Rh isoimmunization is responsible for neonatal anemia, which varies in severity from fetal hydrops in utero to mild-to-severe anemia during the immediate postnatal period [4]. These isoantibodies may continue to destroy fetal RBCs for six to ten weeks postnatally [5]. Continued destruction may be due to a lack of exchange transfusion during the immediate postnatal period or a progressive improvement in reticuloendothelial function during the second week of life [6,7]. Because of the parallel maturation of the liver, this increased rate of hemolysis may not always be associated with an increase in serum bilirubin concentration [8].

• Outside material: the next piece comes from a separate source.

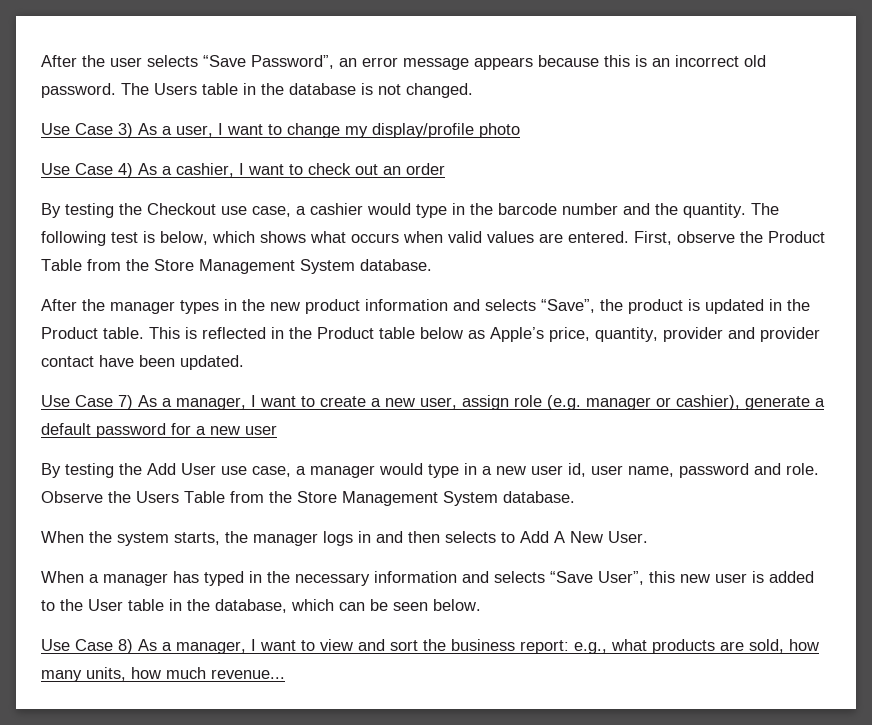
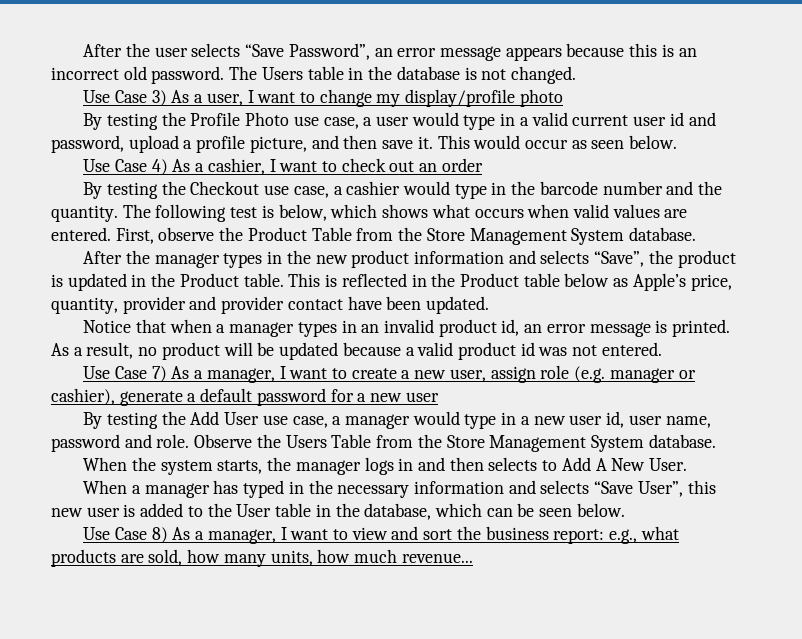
+ By testing the Profile Photo use case, a user would type in a valid current user id and password, upload a profile picture, and then save it. This would occur as seen below.
+ Notice that when a manager types in an invalid product id, an error message is printed. As a result, no product will be updated because a valid product id was not entered.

Although the mother was Rh-negative and her previous children were Rh-positive, none of her newborns developed HDN, despite her never receiving anti-D prophylaxis. The lack of HDN during her previous pregnancies may have been due to an intact placental barrier, which may have prevented the mixing of fetal and maternal RBCs, thus avoiding sensitization. This baby, however, developed anemia during the second week of life in the absence of jaundice, an uncommon yet recognized presentation of HDN. Although the baby recovered well after repeated transfusions of packed RBCs, his hospital stay and need for repeated blood transfusions could have been prevented by upfront exchange transfusion at the time of admission.

Conclusions

The case described here demonstrates that all infants with HDN due to Rh isoimmunization should be considered at risk for late anemia, even in the absence of jaundice or anemia during the immediate postnatal period. Periodic examinations after discharge, including repeat measurements of hemoglobin concentrations, are necessary. Parents should be counseled about the importance of timely medical attention to symptoms of anemia and the necessity of prophylactic anti-D immunoglobulin.